The Tango repo ships a standalone webhook lab that receives, verifies, and displays signed deliveries. Use it during integration before you have a production endpoint.

# In your tango checkout:
just webhook-lab                                       # starts on localhost:8011
cloudflared tunnel --url http://localhost:8011        # public URL
just webhook-lab-subscribe --url "https://<tunnel>/tango/webhooks" --clear

Then trigger a test delivery:

curl -X POST -H "X-API-KEY: $TANGO_API_KEY" \
  -H "Content-Type: application/json" \
  "https://tango.makegov.com/api/webhooks/endpoints/test-delivery/" \
  -d '{"endpoint": "<endpoint-uuid>"}'   # required for multi-endpoint accounts

Managing the alert

# List your filter alerts
curl -H "X-API-KEY: $TANGO_API_KEY" \
  "https://tango.makegov.com/api/webhooks/alerts/"

# Pause without deleting
curl -X PATCH -H "X-API-KEY: $TANGO_API_KEY" \
  -H "Content-Type: application/json" \
  "https://tango.makegov.com/api/webhooks/alerts/<alert_id>/" \
  -d '{"is_active": false}'

# Delete
curl -X DELETE -H "X-API-KEY: $TANGO_API_KEY" \
  "https://tango.makegov.com/api/webhooks/alerts/<alert_id>/"

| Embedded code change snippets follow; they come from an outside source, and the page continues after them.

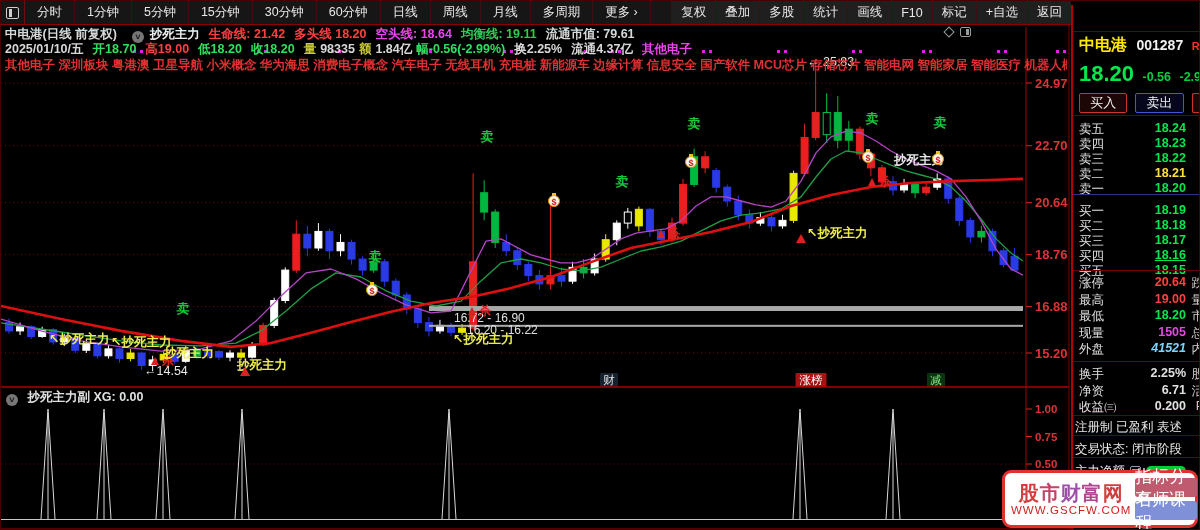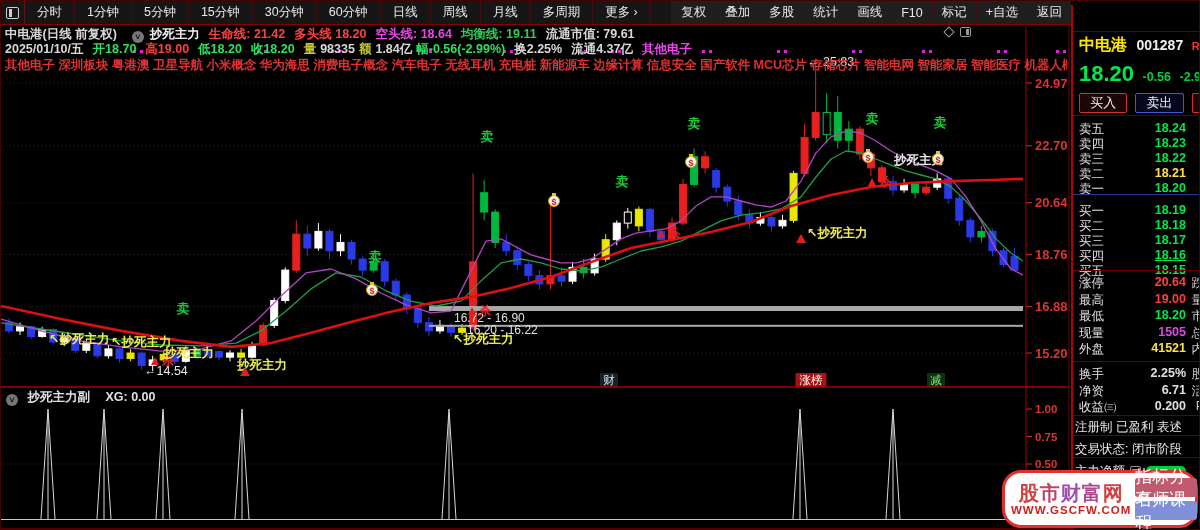--- a/index.html
+++ b/index.html
@@ -29,21 +29,21 @@
   .seg{margin-right:9px;}
   .ind-icon{display:inline-block;width:12px;height:12px;border-radius:50%;background:#777;color:#111;
     font-size:9px;line-height:12px;text-align:center;margin:0 6px;vertical-align:-2px;}
   .chart-icons{position:absolute;left:944px;top:26px;z-index:3;display:flex;gap:7px;align-items:center;}
   .ci-diamond{width:8px;height:8px;border:1px solid #9a9a9a;transform:rotate(45deg);}
   .ci-rect{width:11px;height:10px;border:1px solid #9a9a9a;border-radius:2px;position:relative;}
   .ci-rect::after{content:"";position:absolute;right:1px;top:1px;bottom:1px;width:3px;background:#9a9a9a;}
 
   .sub-header{position:absolute;left:5px;top:388px;z-index:3;white-space:nowrap;font-size:12.5px;
     font-weight:bold;color:#e0e0e0;}
-  .sub-header .nm{margin-right:12px;}
+  .sub-header .nm{margin-right:0;}
 
   
   .quote{position:absolute;left:1070px;top:4px;width:130px;height:530px;background:#000;z-index:5;
     border-left:2px solid #b00000;overflow:hidden;}
   .q-abs{position:absolute;left:6px;right:0;}
   .q-name{top:30px;white-space:nowrap;}
   .q-name .nm{color:#ffe800;font-size:16px;font-weight:bold;}
   .q-name .cd{color:#f0f0f0;font-size:14px;font-weight:bold;margin-left:5px;}
   .q-name .tg{color:#ff3030;font-size:11px;font-weight:bold;margin-left:4px;}
   .q-price{top:56px;white-space:nowrap;}
@@ -62,24 +62,24 @@
   .q-line{position:absolute;left:0;right:0;height:1px;background:#6a0000;}
   .q-line.blue{background:#26368e;}
   .q-status{position:absolute;left:2px;right:0;font-size:12.5px;color:#e8e8e8;white-space:nowrap;}
   .q-net{position:absolute;left:2px;font-size:12.5px;color:#e8e8e8;white-space:nowrap;display:flex;align-items:center;gap:5px;}
   .q-net .bar{display:inline-block;width:40px;height:11px;background:#00cc33;border-radius:5px;}
   .q-net .ic{display:inline-block;width:11px;height:11px;border:1px solid #999;border-radius:2px;position:relative;}
   .q-net .ic::after{content:"";position:absolute;left:1px;right:1px;top:2px;height:1px;background:#999;box-shadow:0 3px 0 #999;}
 
   
   .watermark{position:absolute;left:1001px;top:469px;width:196px;height:58px;background:#ffffff;
-    border:3px solid #e03030;border-radius:19px;z-index:9;display:flex;align-items:center;padding:3px 6px;}
+    border:3px solid #e03030;border-radius:9px;z-index:9;display:flex;align-items:center;padding:3px 6px;}
   .wm-left{flex:1;text-align:center;}
   .wm-title{font-size:20px;font-weight:bold;letter-spacing:1px;line-height:22px;}
-  .wm-url{font-size:11.5px;font-weight:bold;color:#d02020;letter-spacing:1px;}
+  .wm-url{font-size:11.5px;font-weight:normal;color:#d02020;letter-spacing:1px;}
   .wm-right{display:flex;flex-direction:column;gap:4px;margin-left:4px;}
   .wm-badge{width:62px;height:19px;border-radius:3px;color:#fff;font-size:17px;display:flex;
     align-items:center;justify-content:center;}
   .wm-badge.b1{background:#c05a6e;}
   .wm-badge.b2{background:#8090d8;}
 </style>
 </head>
 <body>
 
 <div class="screen">
@@ -470,21 +470,21 @@
         <div class="q-row" style="top: 243px;"><span class="lb">买四</span><span class="vl" style="color: rgb(0, 232, 76); text-decoration: underline;">18.16</span></div>
         <div class="q-row" style="top: 258px;"><span class="lb">买五</span><span class="vl" style="color: rgb(0, 232, 76);">18.15</span></div>
         <div class="q-line blue" style="top: 189px;"></div>
         <div class="q-line" style="top: 265px;"></div>
       </div>
     <div id="q-stats">
         <div class="q-row" style="top: 270px;"><span class="lb">涨停</span><span class="vl" style="color: rgb(255, 64, 64);">20.64</span><span class="cut">跌</span></div>
         <div class="q-row" style="top: 286.5px;"><span class="lb">最高</span><span class="vl" style="color: rgb(255, 64, 64);">19.00</span><span class="cut">量</span></div>
         <div class="q-row" style="top: 303px;"><span class="lb">最低</span><span class="vl" style="color: rgb(0, 232, 76);">18.20</span><span class="cut">市</span></div>
         <div class="q-row" style="top: 319.5px;"><span class="lb">现量</span><span class="vl" style="color: rgb(224, 74, 224);">1505</span><span class="cut">总</span></div>
-        <div class="q-row" style="top: 336px;"><span class="lb">外盘</span><span class="vl" style="color: #fde047;">41521</span><span class="cut">内</span></div>
+        <div class="q-row" style="top: 336px;"><span class="lb">外盘</span><span class="vl" style="color: #7dd3fc; font-style: italic;">41521</span><span class="cut">内</span></div>
         <div class="q-line" style="top: 356px;"></div>
         <div class="q-row" style="top: 361px;"><span class="lb">换手</span><span class="vl" style="color: rgb(224, 224, 224);">2.25%</span><span class="cut">股</span></div>
         <div class="q-row" style="top: 377.5px;"><span class="lb">净资</span><span class="vl" style="color: rgb(224, 224, 224);">6.71</span><span class="cut">活</span></div>
         <div class="q-row" style="top: 394px;"><span class="lb">收益㈢</span><span class="vl" style="color: rgb(224, 224, 224);">0.200</span><span class="cut">P</span></div>
         <div class="q-line" style="top: 410px;"></div>
       </div>
     <div class="q-status" style="top:414px">注册制 已盈利 表述</div>
     <div class="q-line" style="top:430px"></div>
     <div class="q-status" style="top:436px">交易状态: 闭市阶段</div>
     <div class="q-line" style="top:452px"></div>

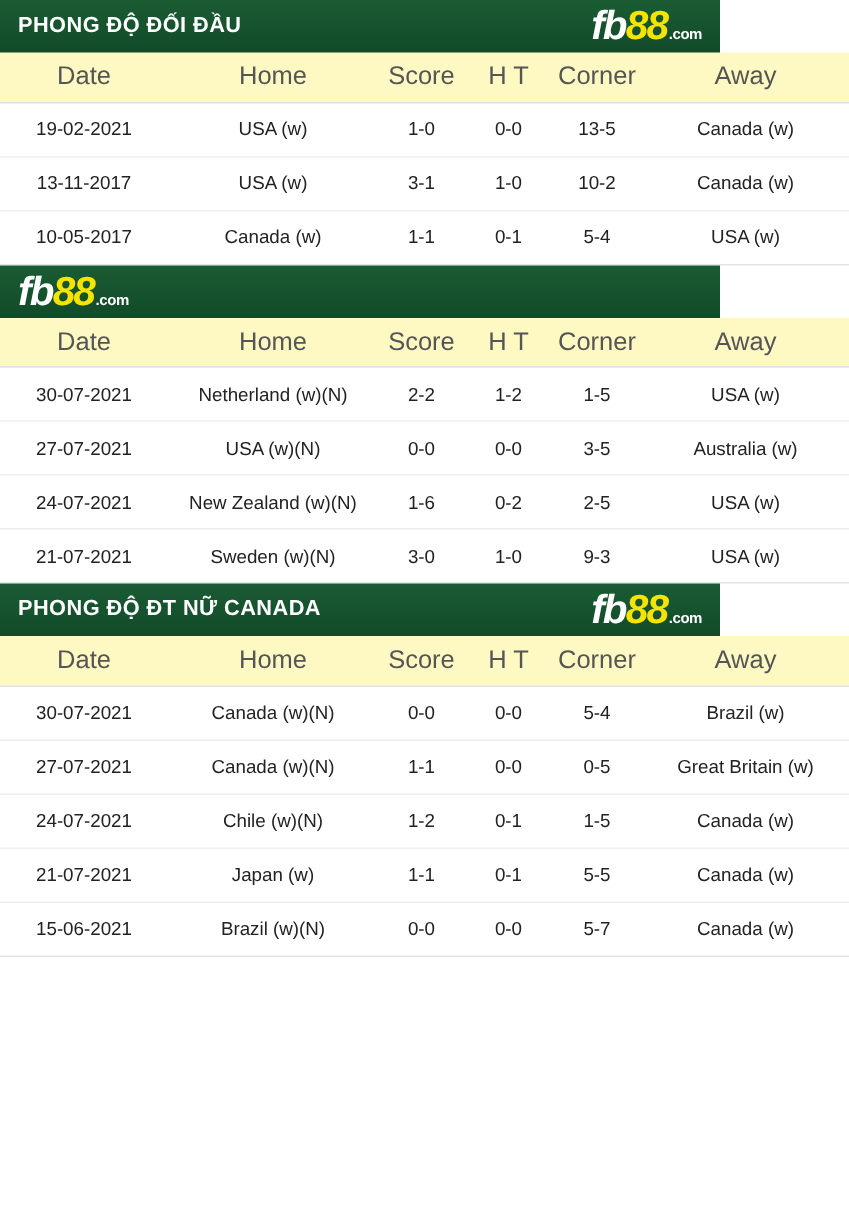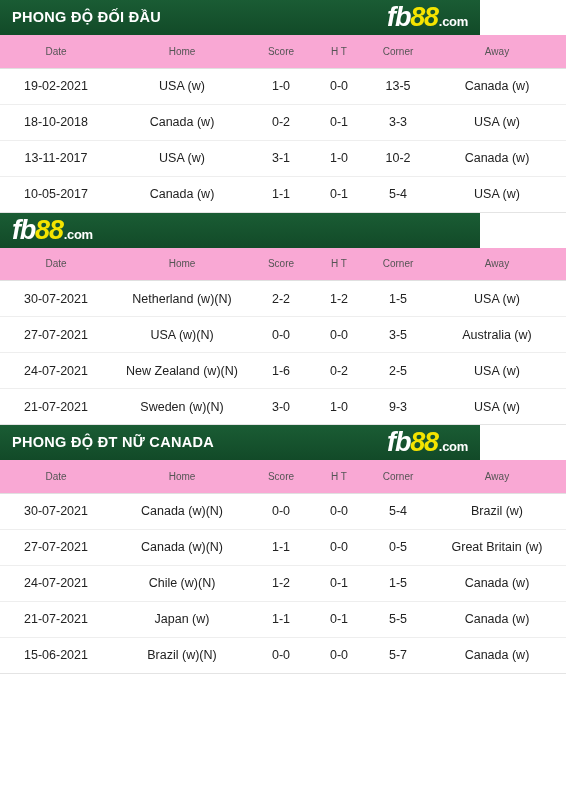--- a/index.html
+++ b/index.html
@@ -55,37 +55,37 @@
     letter-spacing: -1.2px;
   }
   .logo .eighty8 {
     color: #f5e400;
     font-size: 27px;
     font-weight: bold;
     letter-spacing: -1.2px;
   }
   .logo .dotcom {
     color: #ffffff;
-    font-size: 13px;
+    font-size: 10px;
     font-weight: bold;
     font-style: normal;
     letter-spacing: -0.3px;
     margin-left: 1px;
   }
 
   
   table.match-table {
     width: 100%;
     border-collapse: collapse;
     table-layout: fixed;
   }
   table.match-table thead th {
-    background: #f9a8d4;
+    background: #fef9c3;
     color: #555555;
-    font-size: 10px;
+    font-size: 17px;
     font-weight: normal;
     height: 33px;
     text-align: center;
     border-bottom: 1px solid #e0e0e0;
   }
   table.match-table tbody td {
     height: 36px;
     font-size: 12.5px;
     text-align: center;
     color: #222222;
@@ -139,28 +139,20 @@
           </tr>
         </thead>
         <tbody>
           <tr>
             <td class="col-date">19-02-2021</td>
             <td class="col-home t-usa">USA (w)</td>
             <td class="col-score t-score">1-0</td>
             <td class="col-ht t-ht">0-0</td>
             <td class="col-corner t-corner">13-5</td>
             <td class="col-away t-canada">Canada (w)</td>
-          </tr>
-          <tr>
-            <td class="col-date">18-10-2018</td>
-            <td class="col-home t-canada">Canada (w)</td>
-            <td class="col-score t-score">0-2</td>
-            <td class="col-ht t-ht">0-1</td>
-            <td class="col-corner t-corner">3-3</td>
-            <td class="col-away t-usa">USA (w)</td>
           </tr>
           <tr>
             <td class="col-date">13-11-2017</td>
             <td class="col-home t-usa">USA (w)</td>
             <td class="col-score t-score">3-1</td>
             <td class="col-ht t-ht">1-0</td>
             <td class="col-corner t-corner">10-2</td>
             <td class="col-away t-canada">Canada (w)</td>
           </tr>
           <tr>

query_type and filters are immutable after creation — delete and recreate to change them. You can update name, frequency, cron_expression, and is_active.


Common pitfalls

  • Expecting sub-minute latency. Don't. FPDS ingests twice daily; effective end-to-end latency from "vendor signs contract" to "your code sees it" is measured in hours, not seconds — regardless of whether you poll or use webhooks.
  • Forgetting endpoint=<uuid> on multi-endpoint accounts. Any POST /api/webhooks/alerts/ (and any test-delivery) returns 400 with "You have multiple webhook endpoints. Please specify which endpoint to use via the 'endpoint' field." Pass the UUID explicitly.
  • Python SDK kwarg surprise. client.list_contracts(naics=...) raises — the kwarg is naics_code (the SDK maps it to the API's naics). Same for psc_codepsc. The raw HTTP filter, and the filters={} dict you pass to create_webhook_alert(), both use the API name (naics, psc).
  • Filter doesn't match /api/contracts/. Test the filter against the API first. If /api/contracts/?<filters> returns nothing, the alert will never fire and your poll loop will never see anything.
  • HMAC mismatch. You're hashing a re-serialized body, or you stripped a trailing newline. Hash the raw request bytes as received. Signature is sha256=<64 hex chars> over body using your endpoint's secret.
  • Slow receiver. If your handler takes more than a few seconds, Tango retries with exponential backoff (up to 10 min between attempts) and eventually opens the circuit breaker. Always enqueue + return 2xx.
  • At-least-once duplicates. The same delivery_id can land more than once on retry. If your downstream isn't idempotent, you'll double-write. Dedupe on delivery_id.
  • Polling without modified_after. A raw award_date_gte poll will miss modifications to existing records. modified_after covers both new and updated rows. Use both if you want strict "new awards only".
  • Tier caps. Free tier gets 1 filter alert; Micro 3; Small 5; Medium 10; Large 25. Hitting the cap returns 400.